Die beiden Besonderheiten sind der Grund dafür, dass die Parteistrategen alle vier Jahre vor den Wahlen Monate damit verbringen, Wähleranteile zu berechnen und Bündnisverhandlungen zu führen. Man kann Topkan­didaten haben und eine formidable Politik machen – es nützt nichts. Ohne Bündnis ist in Bern kein Blumentopf zu gewinnen. Und wenn die Wahlen vorbei sind, besteht die Stadtberner Politik auch darin, minutiös zu überwachen, ob die Gewählten auch ja unter der Fuchtel der Koalition bleiben. Oder ob sie es wagen auszuscheren.

Der entscheidende Wettbewerbsvorteil der Linken war es an diesem 6. Dezember, sehr gut gerechnet zu haben. Dass die Parteien rechts der Mitte auf getrennten Listen angetreten waren und sich die Stimmen deshalb aufteilten, war der springende Punkt. Der geeinten Rot-Grün-Mitte-Koalition reichte es knapp für vier der sieben Gemeinderatssitze, die Bürgerlichen (FDP, SVP, CVP) verloren einen und wurden auf drei Sitze zurückgestutzt. Die Splittergruppen rechts aussen gingen leer aus.

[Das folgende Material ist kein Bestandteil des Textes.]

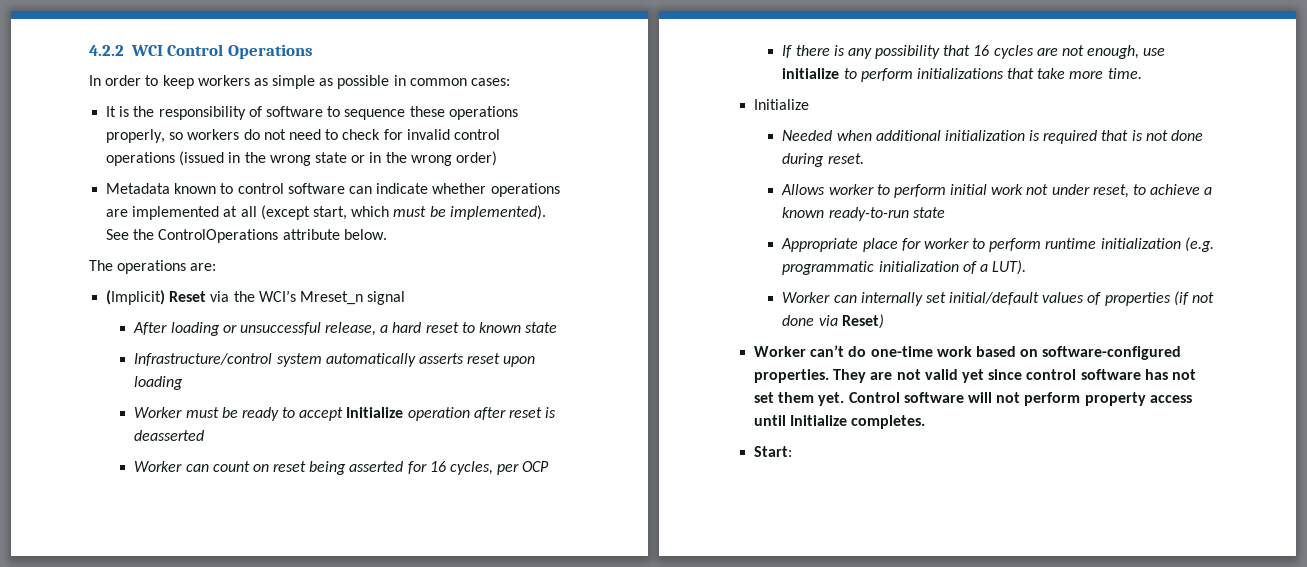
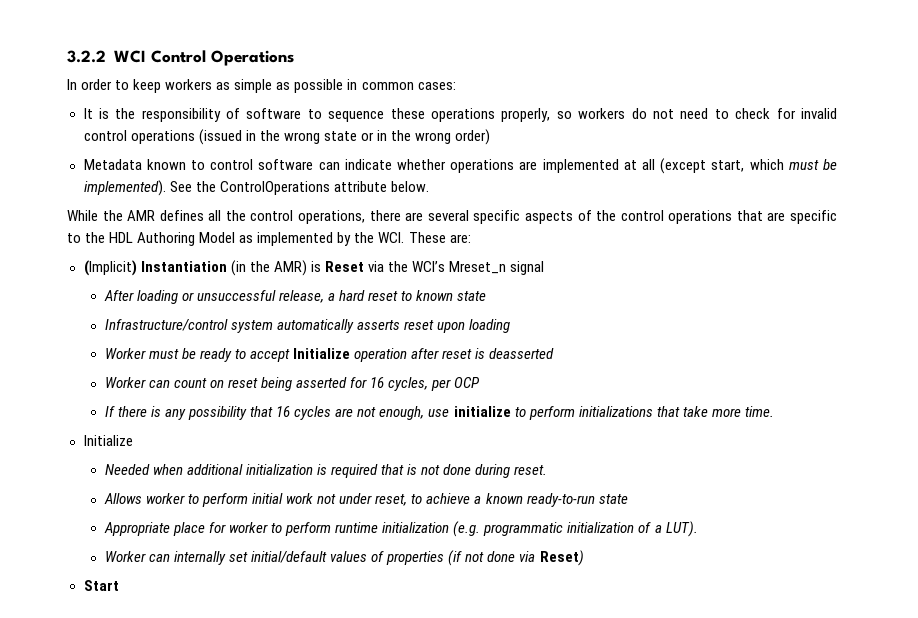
- 4.2.2 WCI Control Operations
+ 3.2.2 WCI Control Operations
- The operations are:
- (Implicit) Reset via the WCI’s Mreset_n signal
+ While the AMR defines all the control operations, there are several specific aspects of the control operations that are specific to the HDL Authoring Model as implemented by the WCI. These are:
+ (Implicit) Instantiation (in the AMR) is Reset via the WCI’s Mreset_n signal
- Worker can’t do one-time work based on software-configured properties. They are not valid yet since control software has not set them yet. Control software will not perform property access until Initialize completes.
- Start:
+ Start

Ehe Vizestadtschreiber Biancone im Erlacherhof ans Mikrofon trat, musste er dem amtierenden SVP-Gemeinderat und früheren TV-Journalisten Marc-Roland Peter also beibringen, dass er abgewählt worden war. Dies hatte er schon vier Jahre zuvor SP-Gemeinderätin Gret Haller mitteilen müssen. Sie hatte sich im Herbst 1987 offen vom gemeinderätlichen Räumungsbeschluss für das Hüttendorf Zaffaraya distanziert und verpasste im Dezember 1988 die Wiederwahl – um 161 Stimmen. Die SP-Wählerschaft zog ihr den weniger prononcierten Parteikollegen Klaus Baumgartner vor, von dem Hallers Entourage geglaubt hatte, er werde ihr nicht gefährlich.

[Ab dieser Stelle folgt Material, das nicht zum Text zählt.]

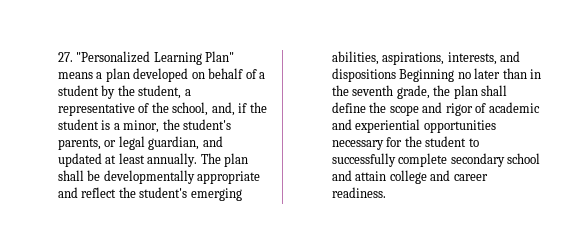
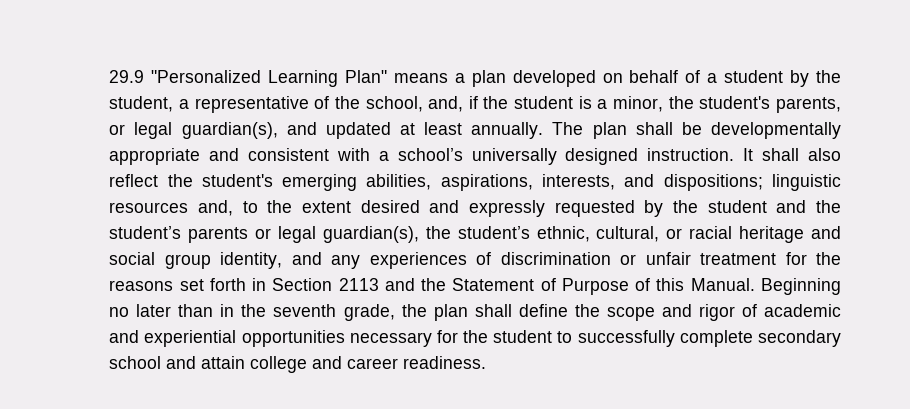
- 27. "Personalized Learning Plan" means a plan developed on behalf of a student by the student, a representative of the school, and, if the student is a minor, the student's parents, or legal guardian, and updated at least annually.
+ 29.9 "Personalized Learning Plan" means a plan developed on behalf of a student by the student, a representative of the school, and, if the student is a minor, the student's parents, or legal guardian(s), and updated at least annually.
- The plan shall be developmentally appropriate and reflect the student's emerging abilities, aspirations, interests, and dispositions Beginning no later than in the seventh grade, the plan shall define the scope and rigor of academic and experiential opportunities necessary for the student to successfully complete secondary school and attain college and career readiness.
+ The plan shall be developmentally appropriate and consistent with a school’s universally designed instruction. It shall also reflect the student's emerging abilities, aspirations, interests, and dispositions; linguistic resources and, to the extent desired and expressly requested by the student and the student’s parents or legal guardian(s), the student’s ethnic, cultural, or racial heritage and social group identity, and any experiences of discrimination or unfair treatment for the reasons set forth in Section 2113 and the Statement of Purpose of this Manual. Beginning no later than in the seventh grade, the plan shall define the scope and rigor of academic and experiential opportunities necessary for the student to successfully complete secondary school and attain college and career readiness.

Ohne die für die SP-Frauen aufwühlende Haller-Abwahl und den Sitzverlust der SP hätte es 1992 den Coup von Rot-Grün-Mitte wohl nicht gegeben. Die Schmach rüttelte die Linken wach. Sie begriffen im dritten Anlauf endlich, wie wichtig Arithmetik in der Stadtberner Politik ist. Bereits 1984 waren sie wegen dieses taktischen Fehlers kläglich gescheitert. Damals erreichte das spätere Rot-Grün-Mitte-Lager sogar 53 Prozent der Stimmen, aber es war auf mehrere Listen aufgeteilt. Deshalb blieb die Linke bei drei Sitzen stehen. Das bürgerliche Dreigestirn FDP-SVP-CVP hingegen hatte sich zu einer Einheitsliste mit dem Namen «Vierer mit» zusammengeschlossen. Der Begriff war der Rudersprache entlehnt und meinte die Regierungsmehrheit von vier Sitzen inklusive Stadtpräsidium. Der «Vierer mit»-Liste genügten 39 Prozent der Wählerstimmen zur Eroberung der Regierungsmehrheit.

Auch 1988 machte das zersplitterte Parteienspektrum links der Mitte zusammengerechnet 48,2 Prozent der Stimmen. Weil die Bürgerlichen aber geschlossen im «Vierer mit» ruderten, konsolidierte sich die bürgerliche Formel für den Stadtberner Gemeinderat: Die FDP besetzte zwei Sitze, CVP und SVP je einen. Die linke Minderheit setzte sich aus zwei SP-Männern (Klaus Baumgartner, Alfred Neukomm) sowie einer Vertreterin des links­liberalen Jungen Bern (Joy Matter) zusammen.

Bern - eine Wohlfühloase?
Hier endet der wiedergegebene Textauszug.